Compared with the other methods of stereotactic radiosurgery, it is the only one whose application extends to all parts of the body and is not limited to the brain.
It is the only one that does not require the application of a painful head frame for brain treatments.
- Precise targeting (within 1 mm) of the lesion, irrespective of the body part where the treatment is to be applied.
- It can deliver radiation to targets of any shape, as it is not limited to isocentric treatment, but directs beams from different sides to the target, in accordance with the treatment plan that has been prepared and applied by the robot.
- It allows control of the target and focusing the therapeutic beam in real time throughout the duration of treatment, as it uses an advanced imaging guidance system (Image Guided Stereotactic Radiosurgery).
- It corrects the direction of the therapeutic beam during treatment, in line with the patient's slight movements (synchrony system).
- CyberKnife's flexibility allows treatment planning via a multitude of options, including forward or inverse plans.
Conditions treated with CyberKnife
In the liver, the pancreas & the lungs
In the lungs:
• Stage I or II non-small cell lung cancer
• Local relapse of NSCLC, after radiotherapy
• Persistent solitary SCLC focus after chemo & radiotherapy
• Solitary pulmonary metastasis
In the liver:
• Hepatocellular cancer
• Hepatic metastases
In the pancreas:
/ for local disease, as monotherapy or in combination
/ for disseminated disease - combined with chemo or radiotherapy)
CyberKnife can be used for the treatment of the above in the following ways:
Either as a first-line option
- Or as an alternative to surgery
- Or as an adjunct to surgery
- Or as an adjunct to radiotherapy
- Or in combination with chemotherapy
- Or in combination with chemo and radiotherapy
The CyberKnife detects the target, using a digital imaging system in real time, and monitors tumour movements, due either to patient movement during the examination or to the movement of the tumour due to the respiratory function. The synchrony technique is implemented to eliminate all these slight movements.
The decision as to whether and how the patient will be treated is taken after evaluation of his/her medical file by the CyberKnife scientific team (a radiotherapist-oncologist, a doctor specialising in the treated organ and a radiation physicist).
In the prostate
The application of CyberKnife robotic stereotactic radiosurgery in the prostate offers many advantages compared to other alternatives for the treatment of adenocarcinomas.
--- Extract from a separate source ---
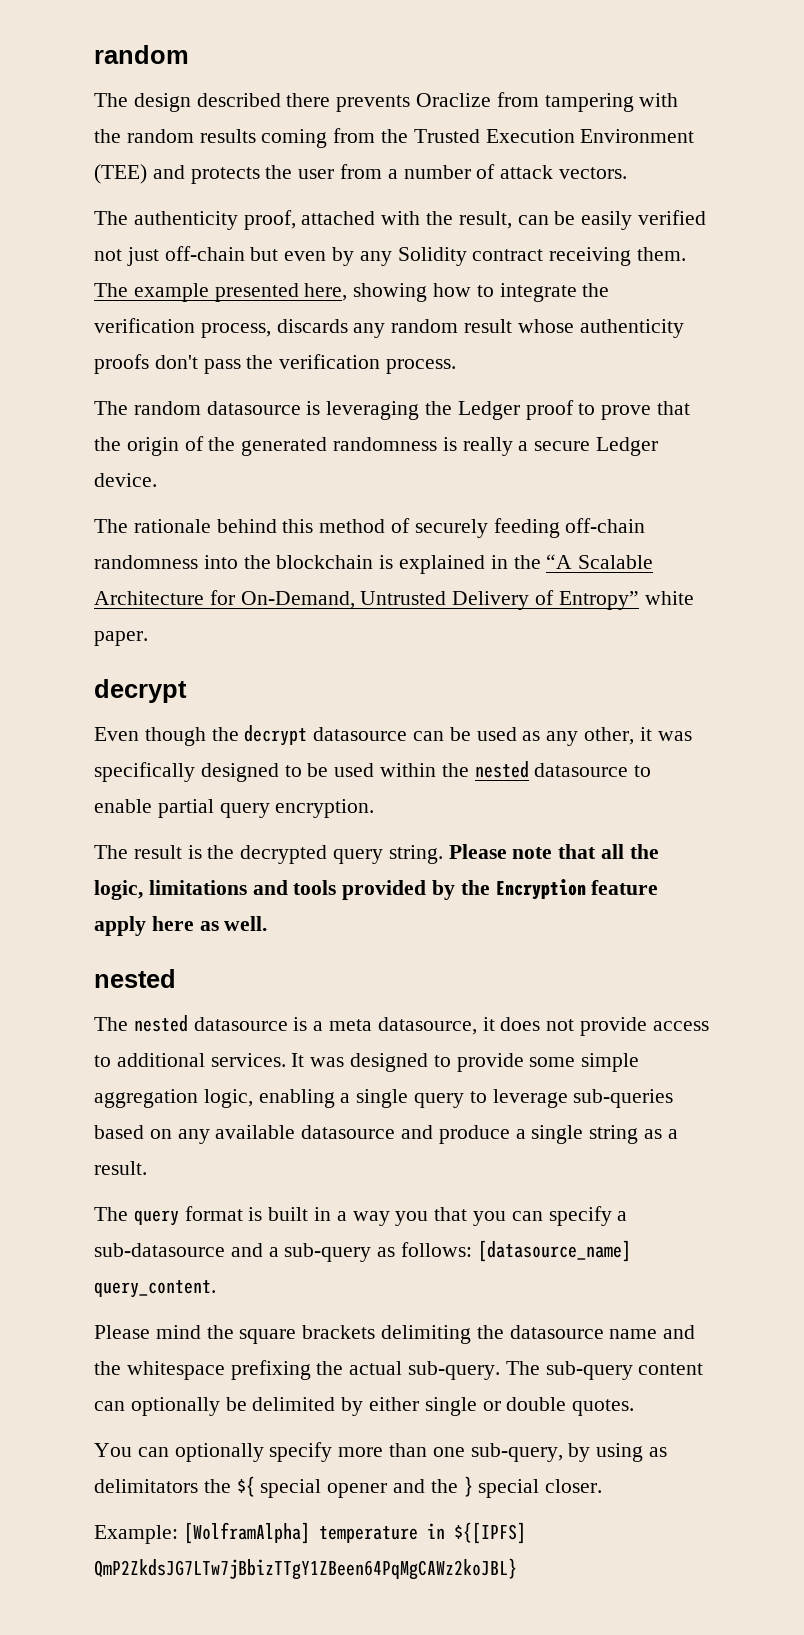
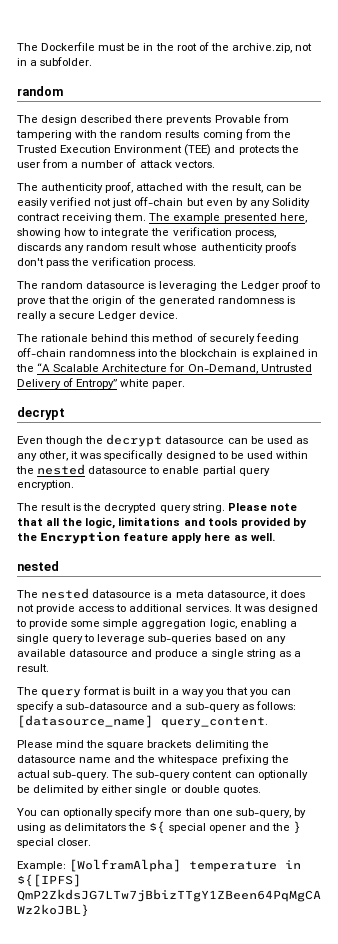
+ The Dockerfile must be in the root of the archive.zip, not in a subfolder.
- The design described there prevents Oraclize from tampering with the random results coming from the Trusted Execution Environment (TEE) and protects the user from a number of attack vectors.
+ The design described there prevents Provable from tampering with the random results coming from the Trusted Execution Environment (TEE) and protects the user from a number of attack vectors.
It is not invasive (unlike radical prostatectomy)
no anaesthesia is used, no recovery time is required, as there is no damage to normal tissues.
In low-risk patients, it is the most modern and safe non-invasive method.
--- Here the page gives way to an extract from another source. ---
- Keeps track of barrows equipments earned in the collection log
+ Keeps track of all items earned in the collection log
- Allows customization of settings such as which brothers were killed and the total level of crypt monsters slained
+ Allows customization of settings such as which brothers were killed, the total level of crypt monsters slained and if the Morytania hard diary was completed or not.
In the brain and spinal column
Image-Guided Stereotactic Radiosurgery is very often the only solution,
as it can accurately and selectively reach less accessible target lesions in the brain and spinal cord with a fine X-ray beam, without damaging adjacent vital areas.
What types of lesions does it address?
- Vascular malformations of the brain
Arteriovenous malformations (AVMs)
- Incipient brain, skull base and spine tumours, including:
Meningiomas, schwannomas, including acoustic neuromas and certain cases of NF2, chordomas, pituitary adenomas, craniopharyngiomas, haemangeiopharyngiomas.
- Primary, recurrent or residual tumours of the spinal cord and spinal column:
Sarcomas, malignant chordomas etc., arteriovenous malformations (AVMs) of the brain and spinal cord.
- Metastases in the brain and spinal cord by neoplasms such as: lung, breast, prostate, thyroid tumours, melanoma.
Dysfunctions: trigeminal neuralgia, Parkinson's disease, epilepsy.
Its advantages over open surgery:
- It prevents hospital stays and hospitalisation after the end of treatment, so the patients can return to their daily activities.
- It entails no procedures for surgery, general anaesthesia, postoperative pain, recovery time, possible nosocomial infections.
- It avoids potential damage to adjacent sensitive nerve formations from unavoidable surgical handling and accesses.